Latest news! Anlotinib combined with etoposide/carboplatin can improve the survival rate of extensive-stage small cell lung cancer
According todata from the ETER701 trial (NCT04234607) announced at the 2024 European Lung Cancer Conference, anlotinib combined with etoposide, carboplatin and placebo showed an effect of extending progression-free survival (PFS) in patients with extensive-stage small cell lung cancer (ES-SCLC).
The results of the study showed that in the intention-to-treat (ITT) population, the median PFS for patients (n = 245) who received anlotinib plus etoposide, carboplatin, and placebo was 5.62 months, compared with 4.21 months for patients who received etoposide plus carboplatin and 2 placebos. The 12-month PFS rate was 12.61% in the anlotinib group and 2.29% in the double placebo group.
Despite the improvement in PFS, no statistically significant overall survival (OS) benefit was observed between the two groups. The median OS in the anlotinib group was 13.27 months, while the median OS in the double placebo group was 11.89 months.

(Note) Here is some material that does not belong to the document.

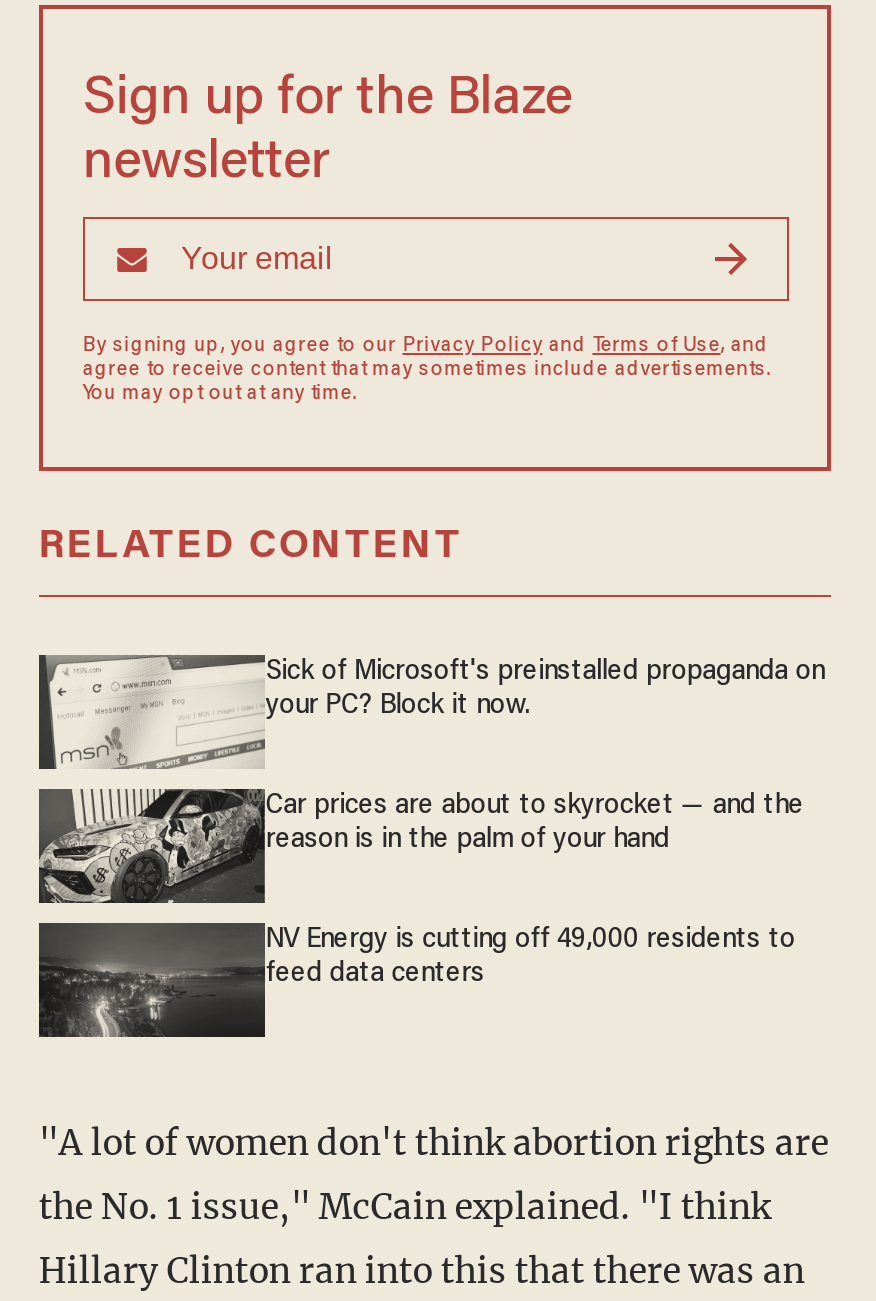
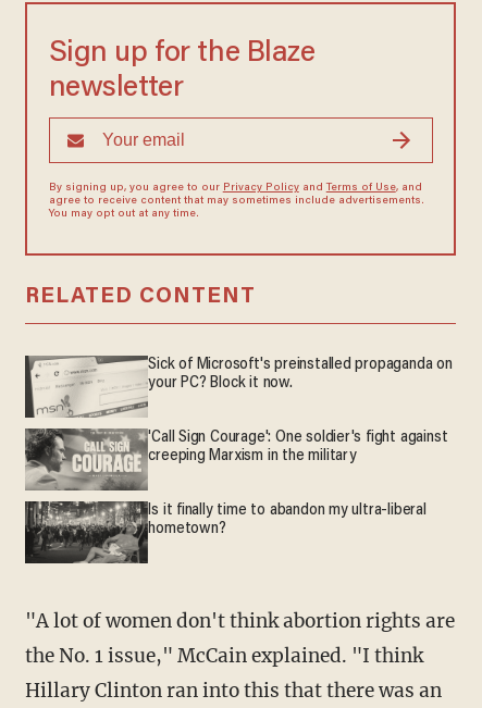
[37,789,804,903] [image] | Car prices are about to skyrocket — and the | reason is in the palm of your hand -> [25,428,448,492] [image] | 'Call Sign Courage': One soldier's fight against | creeping Marxism in the military
[57,923,795,1039] [image] | NV Energy is cutting off 49,000 residents to | feed data centers -> [25,501,426,564] [image] | Is it finally time to abandon my ultra-liberal | hometown?

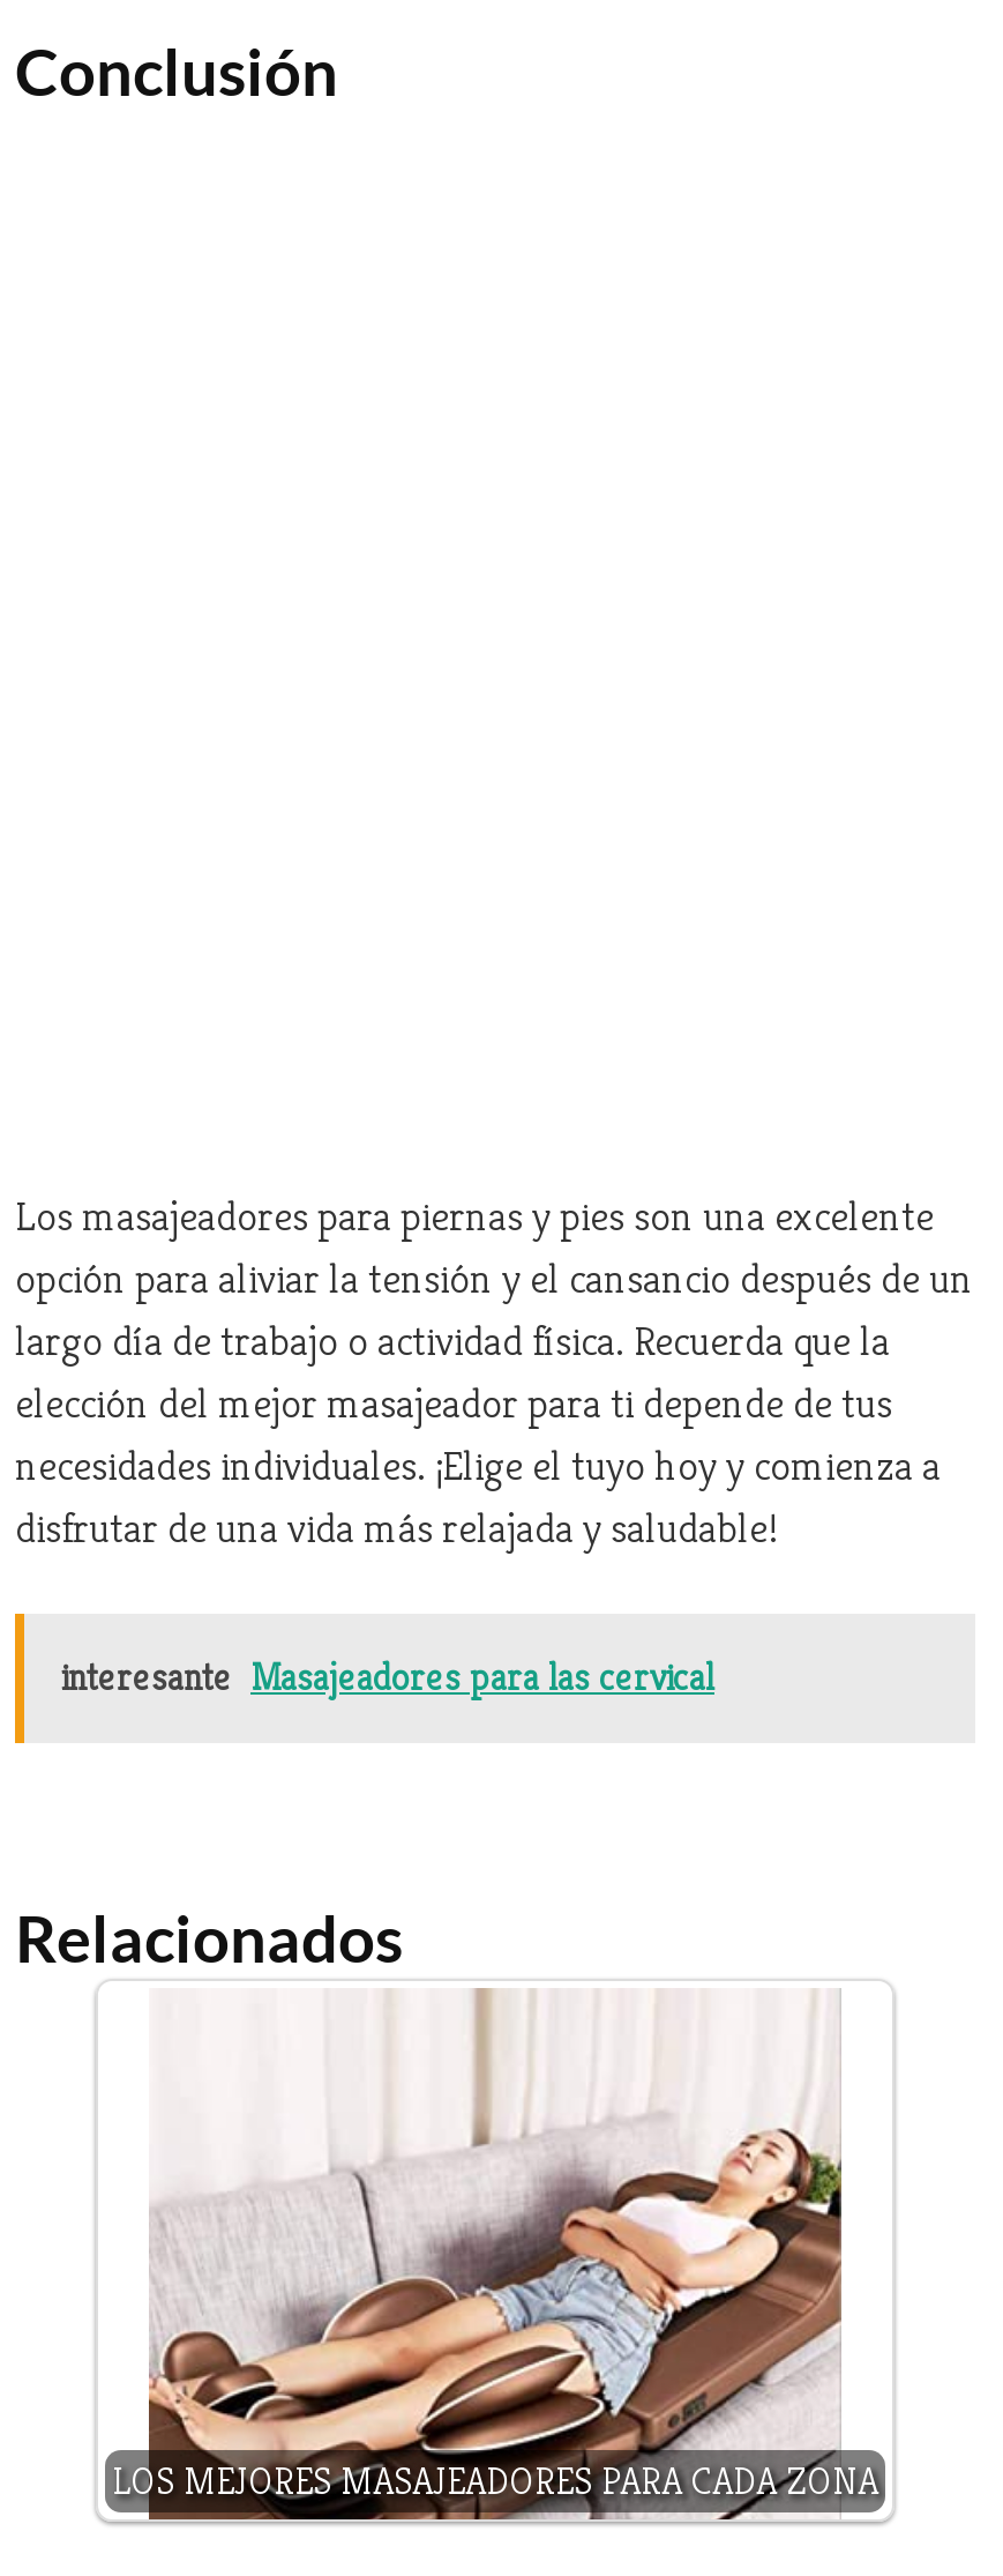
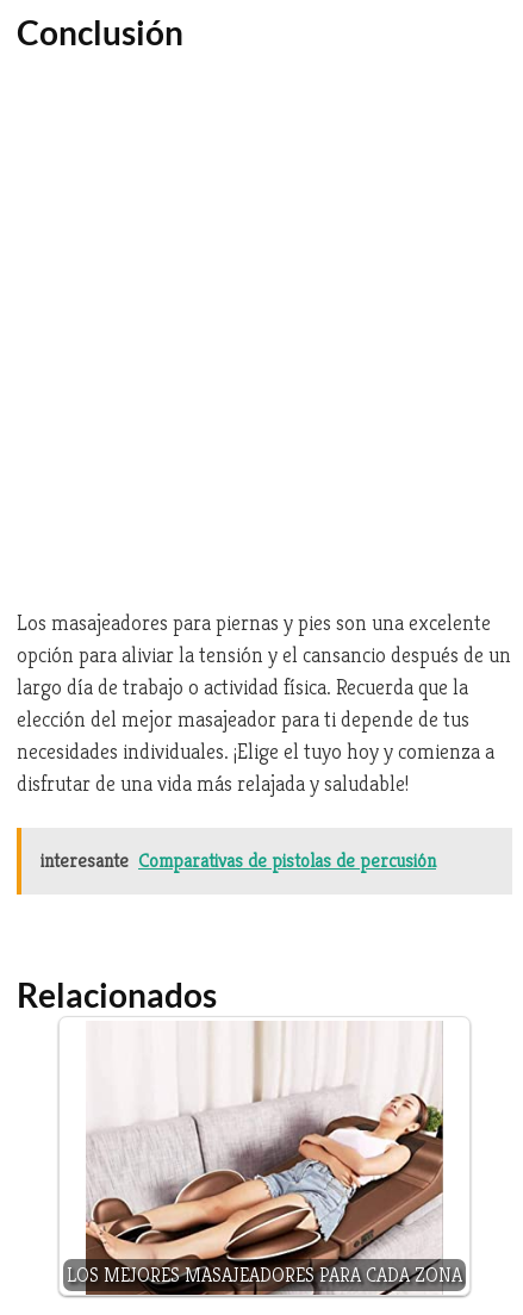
[61,1653,714,1702] interesante Masajeadores para las cervical -> [41,848,436,873] interesante Comparativas de pistolas de percusión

The 12-month OS rates were 54.63% and 49.00% respectively.
ETER701 data previously submitted at the 2023 World Lung Cancer Congress showed that compared with placebo plus etoposide and carboplatin, anlotinib, etoposide and carboplatin can significantly improve PFS and OS in the first-line treatment of ES-SCLC patients.

The multicenter, placebo-controlled, randomizedETER701 trial enrolled patients aged 18 to 75 years with pathologically confirmed ES-SCLC who had not received prior systemic therapy. Additionally, patients were required to have measurable disease according to RECIST v1.1 criteria; an ECOG performance status of 0 or; and adequate organ function. Of note, patients with asymptomatic or treated and stable brain metastases are allowed.
Eligible patients were randomly assigned in a 1:1:1 ratio to 1 of 3 treatment regimens, consisting of four 21-day induction cycles followed by a maintenance phase. In all three groups, etoposide was given at a dose of 100 mg/m on days 1 to 3 of each induction cycle and carboplatin was given at a dose of area under the curve 5 on day 1 of each induction cycle. Patients were stratified according to ECOG performance status (0 vs 1), brain metastases (yes vs no), and liver metastases (yes vs no). The study's primary endpoints were OS and PFS as assessed by an independent review committee according to RECIST v1.1 criteria. Secondary endpoints again included investigator-assessed PFS; overall response rate (ORR); disease control rate (DCR); duration of response (DOR); 6- and 12-month PFS rates; 12- and 18-month OS rates; quality of life; and safety and tolerability.
Total1005 patients were assessed as eligible; 267 patients were excluded, 217 did not meet the eligibility criteria, and 50 withdrew consent, leaving 738 patients randomly assigned to 1 of 3 treatment groups. The data cutoff date is May 14, 2022, and the median follow-up time is 14.0 months (12.8-15.5 months).
Other data showed that the ORR of patients in the anlotinib/placebo group was 81.22%, while the ORR of patients in the double placebo group was 66.80%. The complete response rate of patients in the experimental group was 0.41%; the partial response (PR) rate was 80.82%; the stable phase (SD) rate was 11.43%; and the incidence of progressive disease (PD) was 1.22%. It is worth noting that 6.12% of patients could not be evaluated for efficacy. In contrast, in the double placebo group, the PR rate was 66.8%; the SD rate was 20.24%; the PD rate was 6.48%; and 6.48% of patients could not evaluate the efficacy.
It is worth noting that the DCR of the study group was 92.5% and that of the placebo group was 87.04%. The median DOR was 5.49 months for the anlotinib/placebo regimen and 3.09 months for the double-placebo regimen.
In short, research has shown to a certain extent that anlotinib combined with etoposide/carboplatin can improve the survival rate of extensive-stage small cell lung cancer. Let us look forward to this drug combination opening up new treatment possibilities for patients in the future.